**Material supplied**
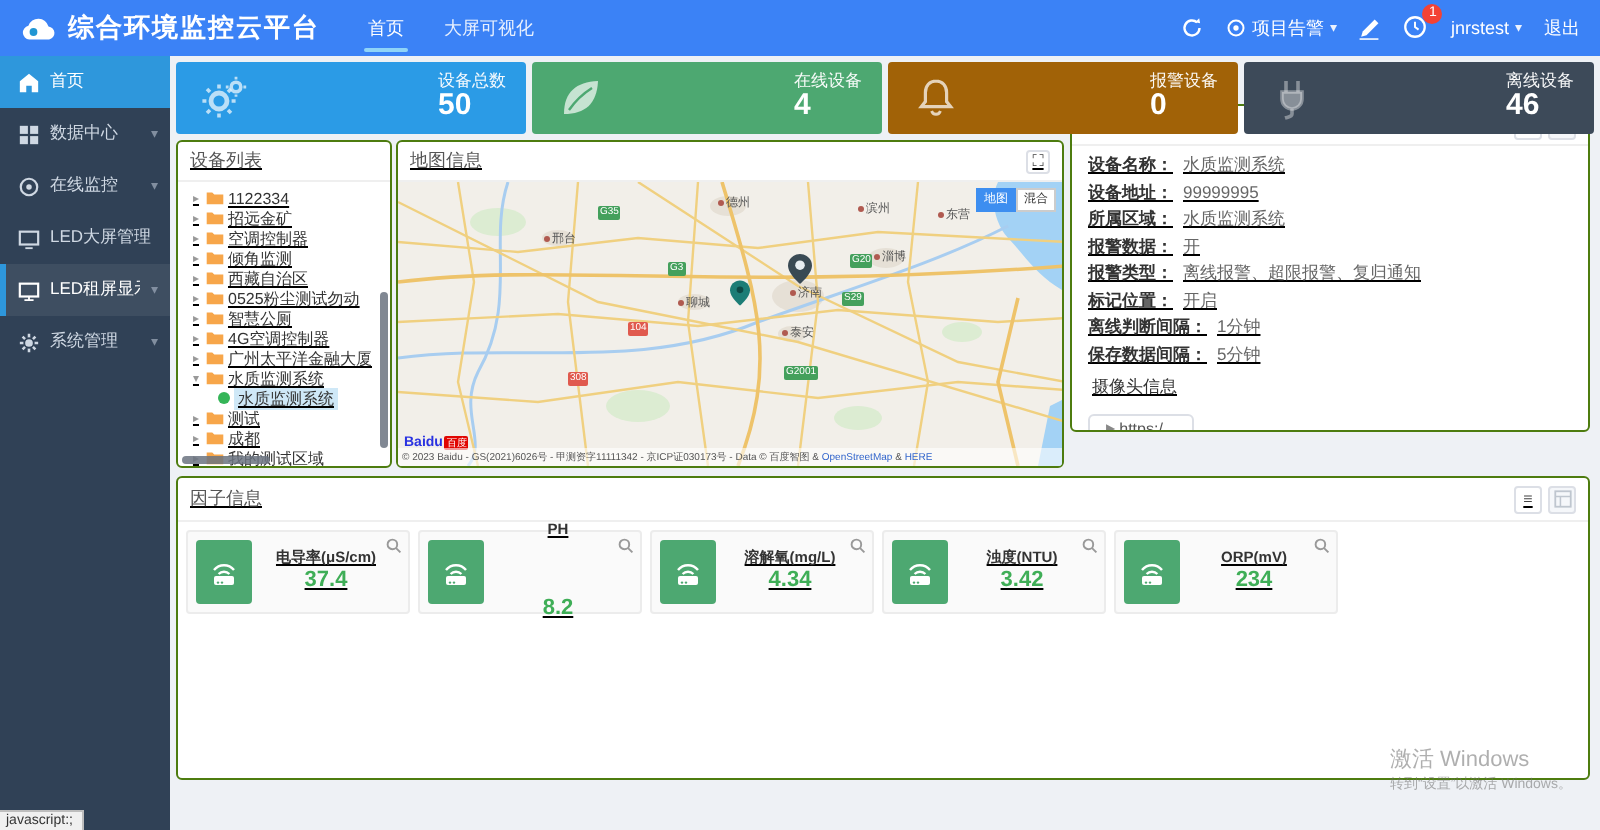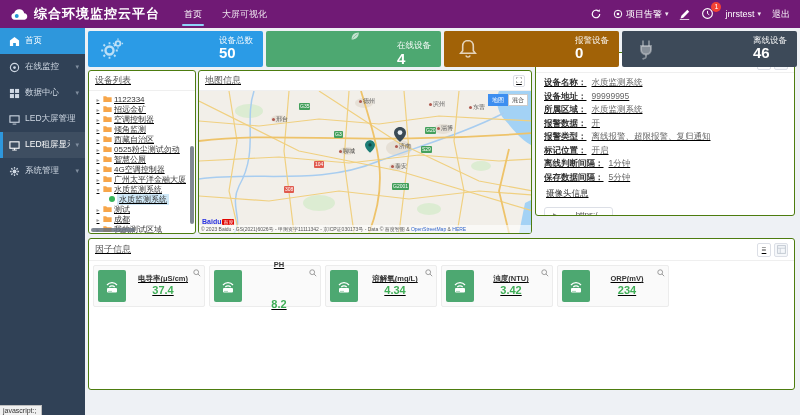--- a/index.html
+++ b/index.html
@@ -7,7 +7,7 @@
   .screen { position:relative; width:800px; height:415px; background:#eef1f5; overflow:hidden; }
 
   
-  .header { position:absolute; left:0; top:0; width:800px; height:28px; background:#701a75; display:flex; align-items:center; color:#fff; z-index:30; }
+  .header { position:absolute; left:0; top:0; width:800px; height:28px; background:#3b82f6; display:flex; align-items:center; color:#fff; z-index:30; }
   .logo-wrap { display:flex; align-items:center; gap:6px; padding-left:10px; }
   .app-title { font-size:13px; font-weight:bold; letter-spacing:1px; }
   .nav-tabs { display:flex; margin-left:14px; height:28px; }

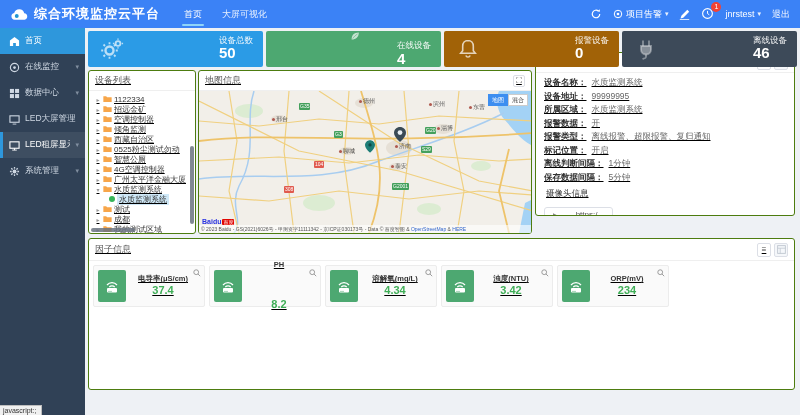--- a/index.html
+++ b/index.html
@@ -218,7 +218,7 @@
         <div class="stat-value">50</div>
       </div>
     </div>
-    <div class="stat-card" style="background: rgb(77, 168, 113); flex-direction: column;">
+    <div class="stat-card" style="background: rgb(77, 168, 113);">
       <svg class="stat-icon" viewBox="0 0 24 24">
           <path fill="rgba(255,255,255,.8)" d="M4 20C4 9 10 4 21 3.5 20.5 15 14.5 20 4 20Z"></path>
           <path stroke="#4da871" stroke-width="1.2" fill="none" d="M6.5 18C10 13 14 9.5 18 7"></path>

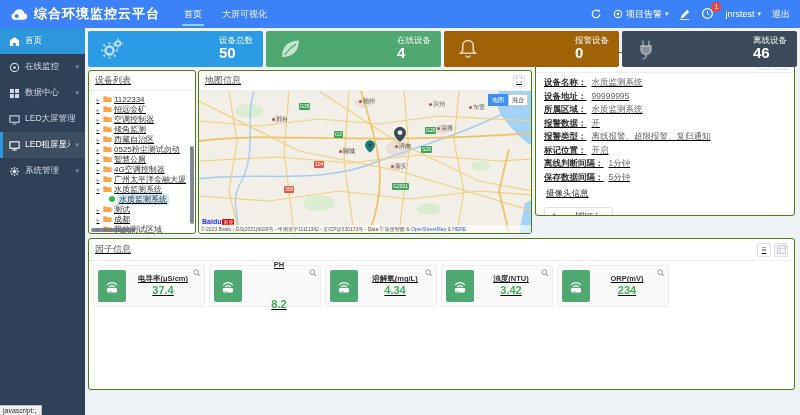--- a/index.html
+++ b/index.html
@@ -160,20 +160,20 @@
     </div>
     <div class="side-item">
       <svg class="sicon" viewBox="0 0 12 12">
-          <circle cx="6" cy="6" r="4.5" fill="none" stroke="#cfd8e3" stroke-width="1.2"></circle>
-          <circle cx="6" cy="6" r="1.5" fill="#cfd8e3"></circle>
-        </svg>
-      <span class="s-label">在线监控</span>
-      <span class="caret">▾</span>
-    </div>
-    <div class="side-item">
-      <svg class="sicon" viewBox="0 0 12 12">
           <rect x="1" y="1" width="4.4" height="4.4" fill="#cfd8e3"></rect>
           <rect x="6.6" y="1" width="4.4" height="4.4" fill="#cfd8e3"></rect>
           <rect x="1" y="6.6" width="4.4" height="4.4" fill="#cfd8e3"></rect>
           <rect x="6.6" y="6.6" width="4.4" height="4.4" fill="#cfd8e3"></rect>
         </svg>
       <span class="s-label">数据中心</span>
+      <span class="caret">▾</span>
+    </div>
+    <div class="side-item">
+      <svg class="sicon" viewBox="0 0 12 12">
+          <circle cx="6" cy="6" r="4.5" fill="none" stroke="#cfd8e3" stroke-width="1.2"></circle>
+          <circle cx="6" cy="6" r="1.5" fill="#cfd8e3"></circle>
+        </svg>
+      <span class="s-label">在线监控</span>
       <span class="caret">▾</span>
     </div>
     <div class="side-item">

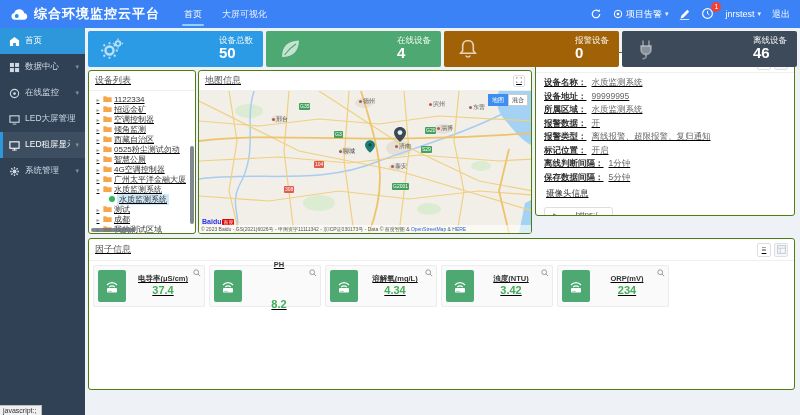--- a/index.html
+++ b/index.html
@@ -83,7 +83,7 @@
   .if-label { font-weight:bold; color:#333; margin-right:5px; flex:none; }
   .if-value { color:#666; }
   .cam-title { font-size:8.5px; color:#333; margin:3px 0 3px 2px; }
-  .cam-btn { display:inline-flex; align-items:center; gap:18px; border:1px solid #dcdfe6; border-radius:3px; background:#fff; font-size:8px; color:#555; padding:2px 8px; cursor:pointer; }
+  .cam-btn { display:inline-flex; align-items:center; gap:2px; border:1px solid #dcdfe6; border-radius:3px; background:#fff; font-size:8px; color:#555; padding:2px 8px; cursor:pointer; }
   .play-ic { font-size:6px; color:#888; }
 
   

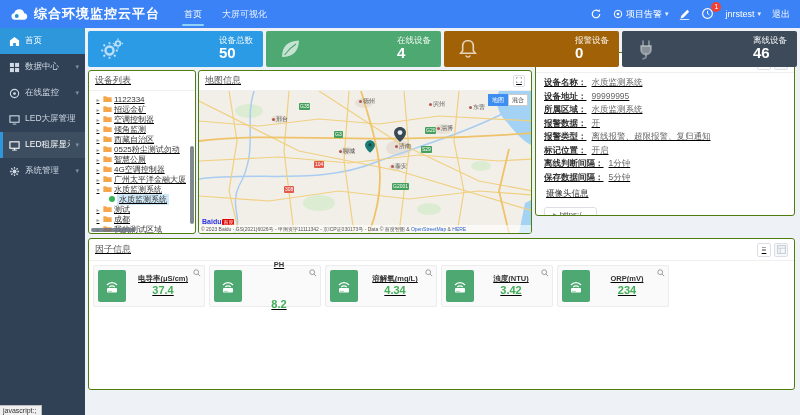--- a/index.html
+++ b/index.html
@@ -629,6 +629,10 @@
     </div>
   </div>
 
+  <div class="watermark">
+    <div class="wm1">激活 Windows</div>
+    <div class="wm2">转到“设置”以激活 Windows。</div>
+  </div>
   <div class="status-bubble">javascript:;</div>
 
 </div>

**What needs to be done**
Your copy must repeat the data word for word and show none of its images.

**Solution to the exercise**
--- a/index.html
+++ b/index.html
@@ -7,7 +7,7 @@
   .screen { position:relative; width:800px; height:415px; background:#eef1f5; overflow:hidden; }
 
   
-  .header { position:absolute; left:0; top:0; width:800px; height:28px; background:#701a75; display:flex; align-items:center; color:#fff; z-index:30; }
+  .header { position:absolute; left:0; top:0; width:800px; height:28px; background:#3b82f6; display:flex; align-items:center; color:#fff; z-index:30; }
   .logo-wrap { display:flex; align-items:center; gap:6px; padding-left:10px; }
   .app-title { font-size:13px; font-weight:bold; letter-spacing:1px; }
   .nav-tabs { display:flex; margin-left:14px; height:28px; }

--- a/index.html
+++ b/index.html
@@ -218,7 +218,7 @@
         <div class="stat-value">50</div>
       </div>
     </div>
-    <div class="stat-card" style="background: rgb(77, 168, 113); flex-direction: column;">
+    <div class="stat-card" style="background: rgb(77, 168, 113);">
       <svg class="stat-icon" viewBox="0 0 24 24">
           <path fill="rgba(255,255,255,.8)" d="M4 20C4 9 10 4 21 3.5 20.5 15 14.5 20 4 20Z"></path>
           <path stroke="#4da871" stroke-width="1.2" fill="none" d="M6.5 18C10 13 14 9.5 18 7"></path>

--- a/index.html
+++ b/index.html
@@ -160,20 +160,20 @@
     </div>
     <div class="side-item">
       <svg class="sicon" viewBox="0 0 12 12">
-          <circle cx="6" cy="6" r="4.5" fill="none" stroke="#cfd8e3" stroke-width="1.2"></circle>
-          <circle cx="6" cy="6" r="1.5" fill="#cfd8e3"></circle>
-        </svg>
-      <span class="s-label">在线监控</span>
-      <span class="caret">▾</span>
-    </div>
-    <div class="side-item">
-      <svg class="sicon" viewBox="0 0 12 12">
           <rect x="1" y="1" width="4.4" height="4.4" fill="#cfd8e3"></rect>
           <rect x="6.6" y="1" width="4.4" height="4.4" fill="#cfd8e3"></rect>
           <rect x="1" y="6.6" width="4.4" height="4.4" fill="#cfd8e3"></rect>
           <rect x="6.6" y="6.6" width="4.4" height="4.4" fill="#cfd8e3"></rect>
         </svg>
       <span class="s-label">数据中心</span>
+      <span class="caret">▾</span>
+    </div>
+    <div class="side-item">
+      <svg class="sicon" viewBox="0 0 12 12">
+          <circle cx="6" cy="6" r="4.5" fill="none" stroke="#cfd8e3" stroke-width="1.2"></circle>
+          <circle cx="6" cy="6" r="1.5" fill="#cfd8e3"></circle>
+        </svg>
+      <span class="s-label">在线监控</span>
       <span class="caret">▾</span>
     </div>
     <div class="side-item">

--- a/index.html
+++ b/index.html
@@ -83,7 +83,7 @@
   .if-label { font-weight:bold; color:#333; margin-right:5px; flex:none; }
   .if-value { color:#666; }
   .cam-title { font-size:8.5px; color:#333; margin:3px 0 3px 2px; }
-  .cam-btn { display:inline-flex; align-items:center; gap:18px; border:1px solid #dcdfe6; border-radius:3px; background:#fff; font-size:8px; color:#555; padding:2px 8px; cursor:pointer; }
+  .cam-btn { display:inline-flex; align-items:center; gap:2px; border:1px solid #dcdfe6; border-radius:3px; background:#fff; font-size:8px; color:#555; padding:2px 8px; cursor:pointer; }
   .play-ic { font-size:6px; color:#888; }
 
   

--- a/index.html
+++ b/index.html
@@ -629,6 +629,10 @@
     </div>
   </div>
 
+  <div class="watermark">
+    <div class="wm1">激活 Windows</div>
+    <div class="wm2">转到“设置”以激活 Windows。</div>
+  </div>
   <div class="status-bubble">javascript:;</div>
 
 </div>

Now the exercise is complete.